# Name that deficiency



## rpmsongs (Aug 22, 2010)

I believe these are amazon swords and they're having some issues. I thought it might either be nitrogen or potassium deficiency, but i thought i'd get the wisdom of more experienced folks. 

I have 41 watts on around 27 gallons, the animals are: har. rasboras, 1 sunset angelfish, a rainbow fish, cory catfish, and some silver tip tetras. No snails yet. I've noticed some yellowing in old growth of my brazilian microsword, and i've seen some brown spotty algae on some of the larger leaf plants. I've got flourite substrate. 

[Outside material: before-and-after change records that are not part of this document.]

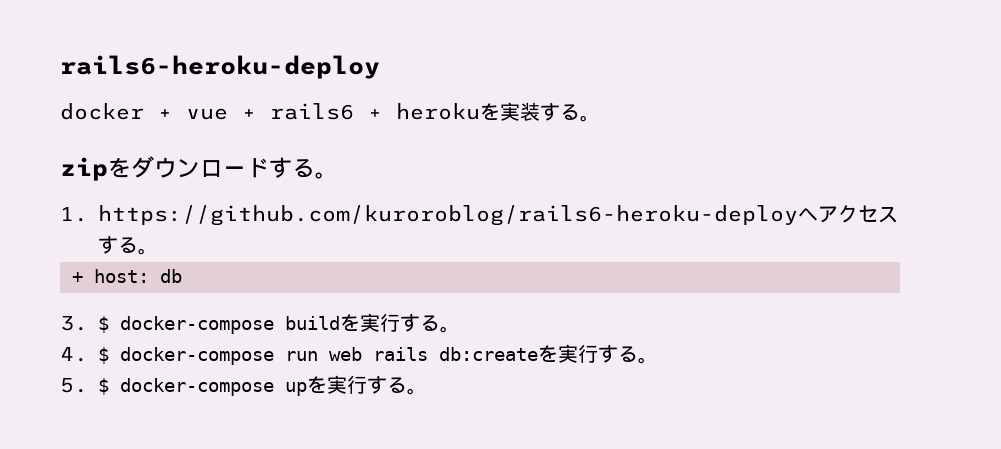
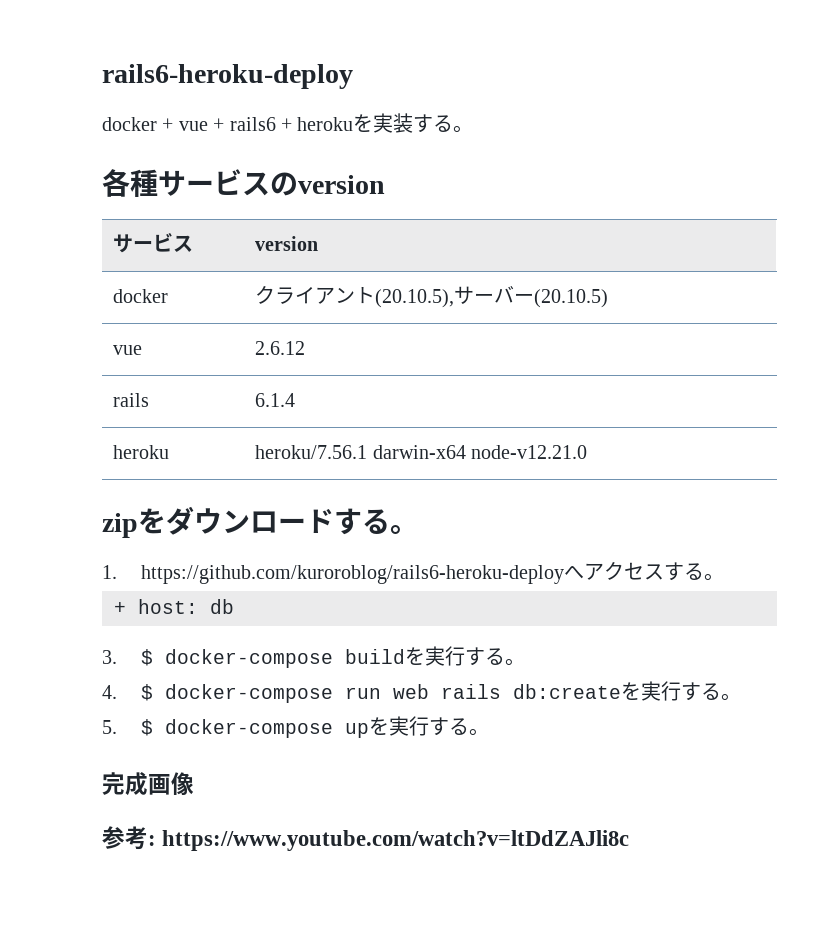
(600, 118) none -> [102,169,385,197] [113,233,194,253] [255,236,319,251] [113,289,169,303] [255,285,609,308] [113,345,143,355] [255,341,306,355] [113,393,150,407] [255,393,296,407] [113,445,170,459] [255,445,587,459] // 各種サービスのversion // サービス | version // docker | クライアント(20.10.5),サーバー(20.10.5) // vue | 2.6.12 // rails | 6.1.4 // heroku | heroku/7.56.1 darwin-x64 node-v12.21.0
(427, 391) none -> [102,772,194,796] [102,826,630,851] // 完成画像 // 参考: https://www.youtube.com/watch?v=ltDdZAJli8c

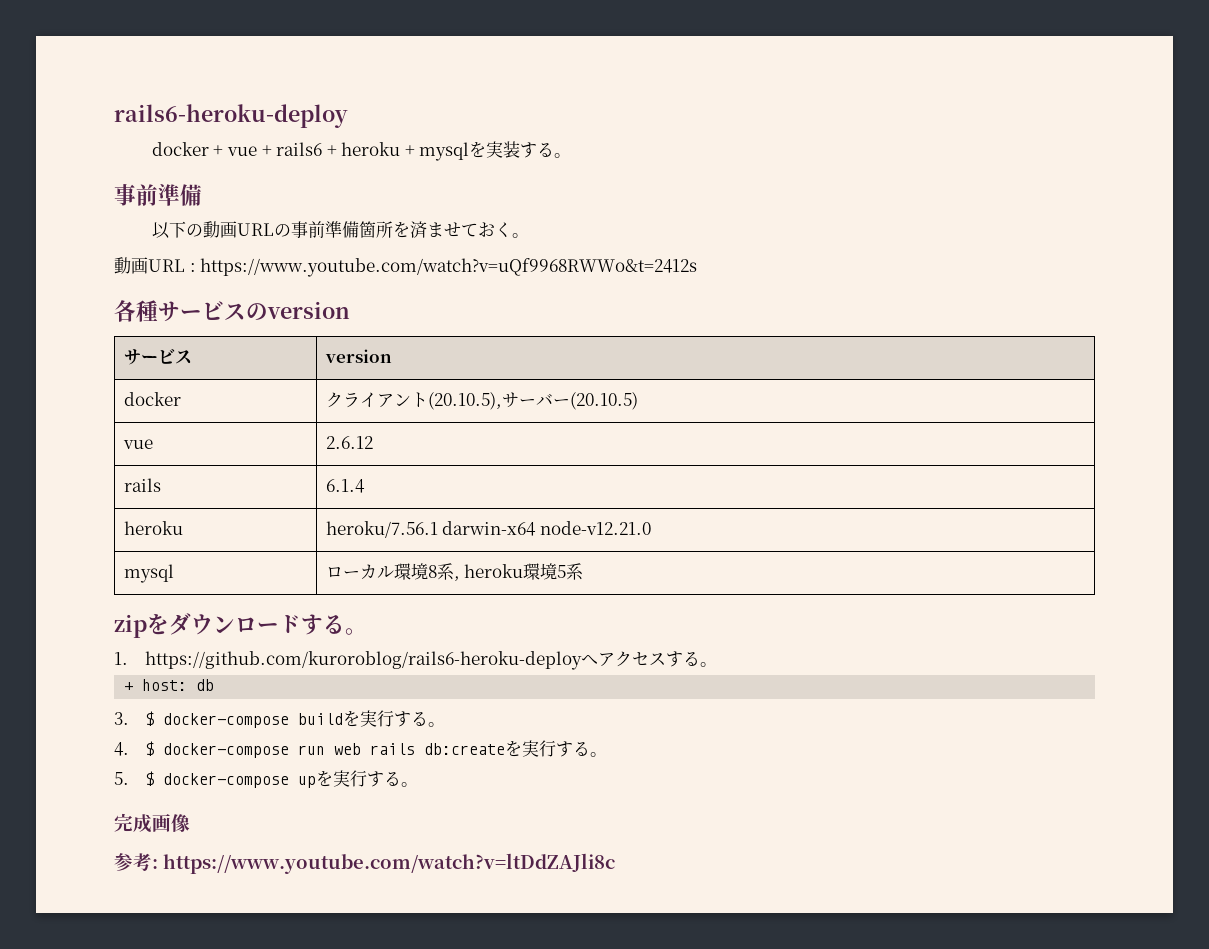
(354, 124) none -> [404,142,470,161] + mysql
(474, 129) none -> [114,184,202,206] [151,221,529,239] [114,257,698,277] // 事前準備 // 以下の動画URLの事前準備箇所を済ませておく。 // 動画URL : https://www.youtube.com/watch?v=uQf9968RWWo&t=2412s
(587, 452) none -> [123,564,174,583] [325,563,584,581] // mysql | ローカル環境8系, heroku環境5系

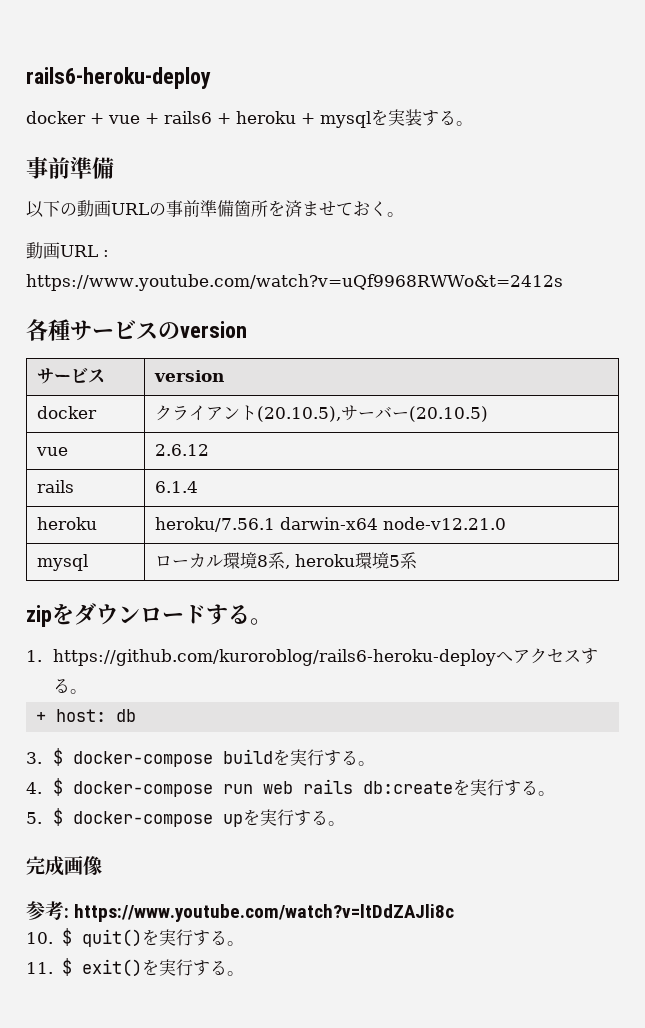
(615, 863) none -> [26,928,244,947] [26,958,244,977] // 10. $ quit()を実行する。 // 11. $ exit()を実行する。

Thanks for the help. I love this forum.


----------



## HeyPK (Jan 23, 2004)

I am thinking not nitrogen, but possibly potassium or magnesium. Also, in the first picture, that looks like damage. Do you have a plecostomous?


----------



## rpmsongs (Aug 22, 2010)

no plecos.


----------



## csmith (Apr 22, 2010)

Iron. When I had swords they were *huge* consumers of iron. Work the iron and CO2 if you're running it.


----------



## Pickled_Herring (Jul 22, 2010)

How old are the swords and how long have they been planted in your tank?


----------



## rpmsongs (Aug 22, 2010)

The swords were pretty mature when I got them, but already had the clear tips. I've had it in here for about a month. Thanks!


----------



## rpmsongs (Aug 22, 2010)

bueller?


----------



## rpmsongs (Aug 22, 2010)

update: So my phosphates are around 2 ppm. Which i understand means something else is not available to the plants. My nitrates are around 10 ppm. I dose with excel, flourish, potassium, and iron pretty regularly. I have flourite substrate, and I've used the flourite undergravel tabs. I have extremely low ph, I'm not happy about it. It's below 6. My test kit doesn't go any lower. I hear it could be the phosphates buffering at a lower ph, so I used the baking soda technique to raise ph, didn't help as far as i can tell. My tap water has .25 ppm phosphates, 0 nitrates/ammonia, ph of 7.9. I've been doing 25 percent water changes daily for a week. No success. The driftwood in my tank has been submerged for several years. I'm going to test the rocks in a bucket and see if they are raising the phosphates. Also the ballast for my 80 watt lights are going to be here in a few days, but at the moment I have 40 watts on my 28 gallon tank. There's a powdery brown algae on a few of my leaves and a very small and dark algae on some of my java fern. my macro sword and my cabomba is just melting away. I need help.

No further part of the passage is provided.